What’s your wilderness?

Have you ever been out in the backcountry of a place like Yosemite? Have you ever been in a place where you can look out and, for miles and miles, see nothing but open space, uninterrupted by civilization? This is the wilderness.

Recently, I went on a backpacking trip through Yosemite, and I lived in this wilderness for ten days. The wild: it’s a beautiful thing to be removed from the sounds and things so constantly invading life, distracting, causing stress and occasional chaos. I journeyed to Yosemite and fell in love with this wilderness-living. Yet, when I am faced with not a physical wilderness but an emotional, spiritual, relational wilderness, I panic.

Merriam Webster defines wilderness as “an empty or pathless area or region,” “wild or uncultivated state,” “confusing multitude or mass,” and “a bewildering situation.” Even if you’ve never been in the Yosemite wilderness, can you relate to these feelings?

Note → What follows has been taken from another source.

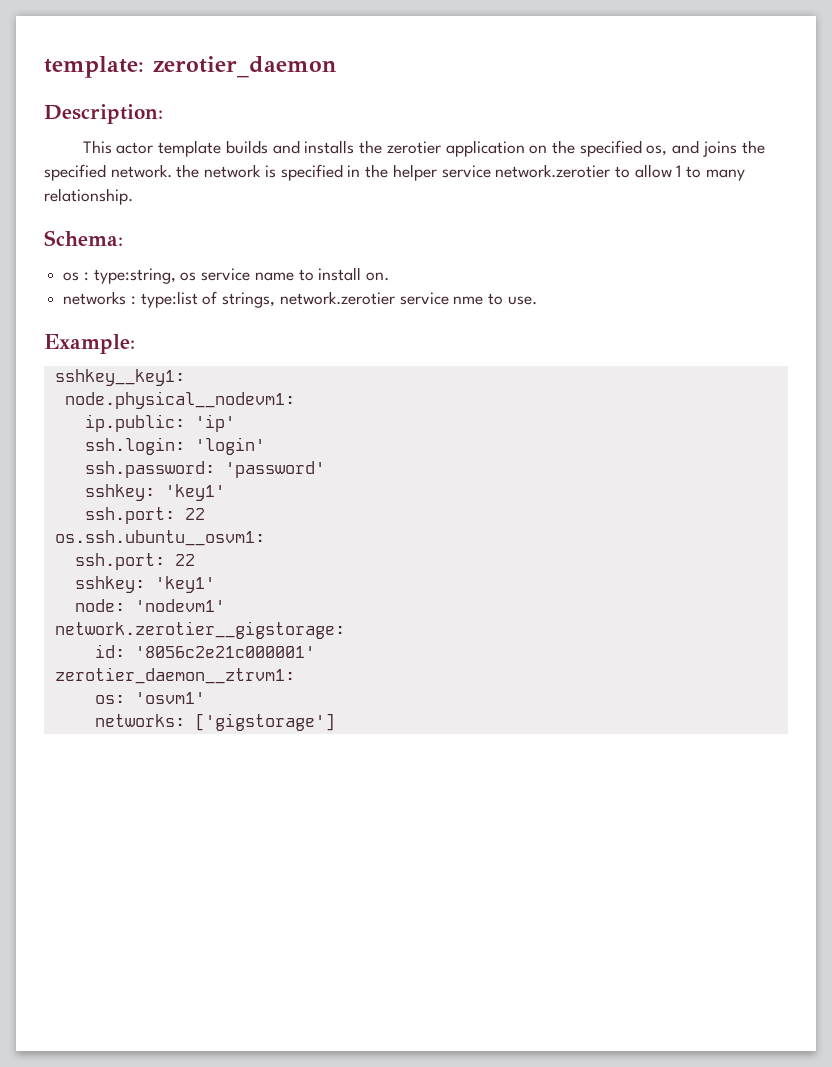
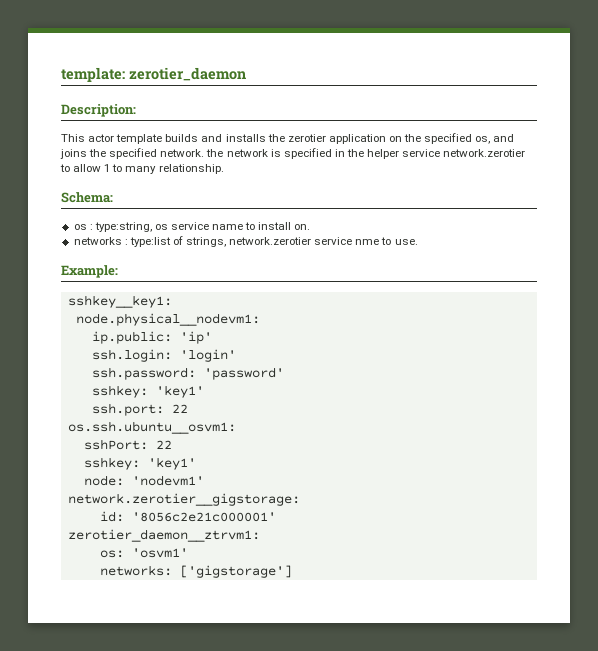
[74,553,165,570] ssh.port: -> [83,439,148,450] sshPort:

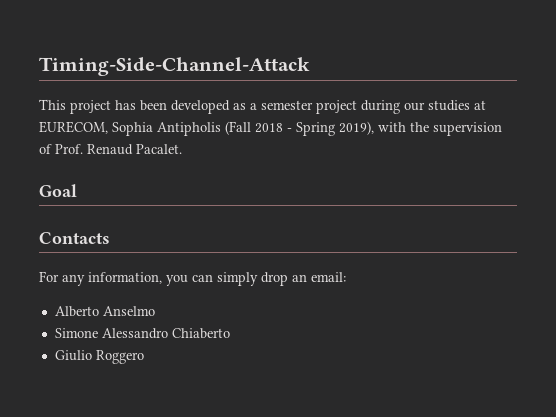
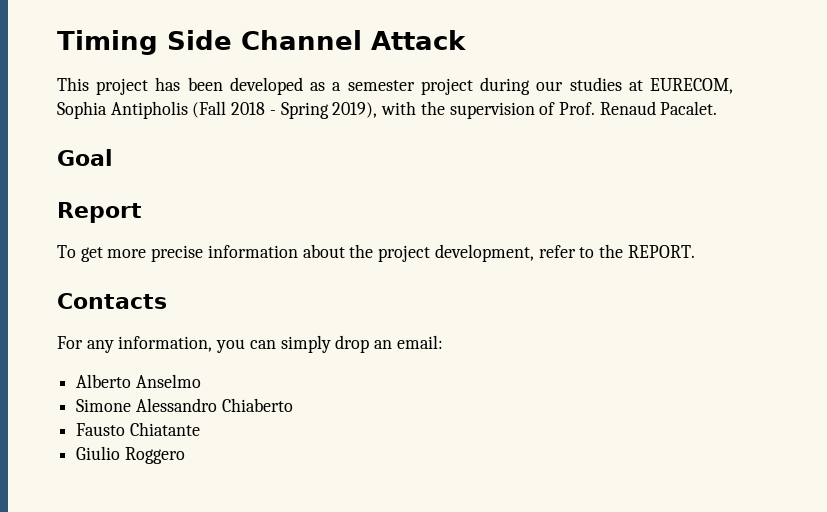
[39,57,310,76] Timing-Side-Channel-Attack -> [57,30,466,55] Timing Side Channel Attack
(77, 190) none -> [57,202,142,223] [57,244,695,262] // Report // To get more precise information about the project development, refer to the REPORT.
(230, 333) none -> [76,422,200,436] // Fausto Chiatante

I’ve been thinking about the wilderness and what it would look like to approach the wilderness we can feel in our spiritual lives with the same way the backcountry of Yosemite is approached. What if we viewed these emotional/spiritual/relational wildernesses as a sea of possibilities? Yes, it is confusing, yes, it is bewildering, yes, it is wild and uncultivated, but it also means there is so much potential and room for the new to be created.

But forget all that— it is nothing compared to what I am going to do. For I am about to do something new. See, I have already begun! Do you not see it? I will make a pathway through the wilderness. I will create rivers in the dry wasteland.
Isaiah 43:18-19

The overgrown, seemingly unescapable wilderness of the soul is promised to be created new by the One who creates.

What’s your wilderness? Is it a confusing multitude of options for the future? Is it a pathless future? Is it a bewildering situation with family or friends? Is it a spiritual season of feeling dry and bewildered? All this can feel like uncharted territory, but as we recognize our wilderness we can begin to foster a mindset of viewing our wilderness as the setting for God to do something spectacularly new.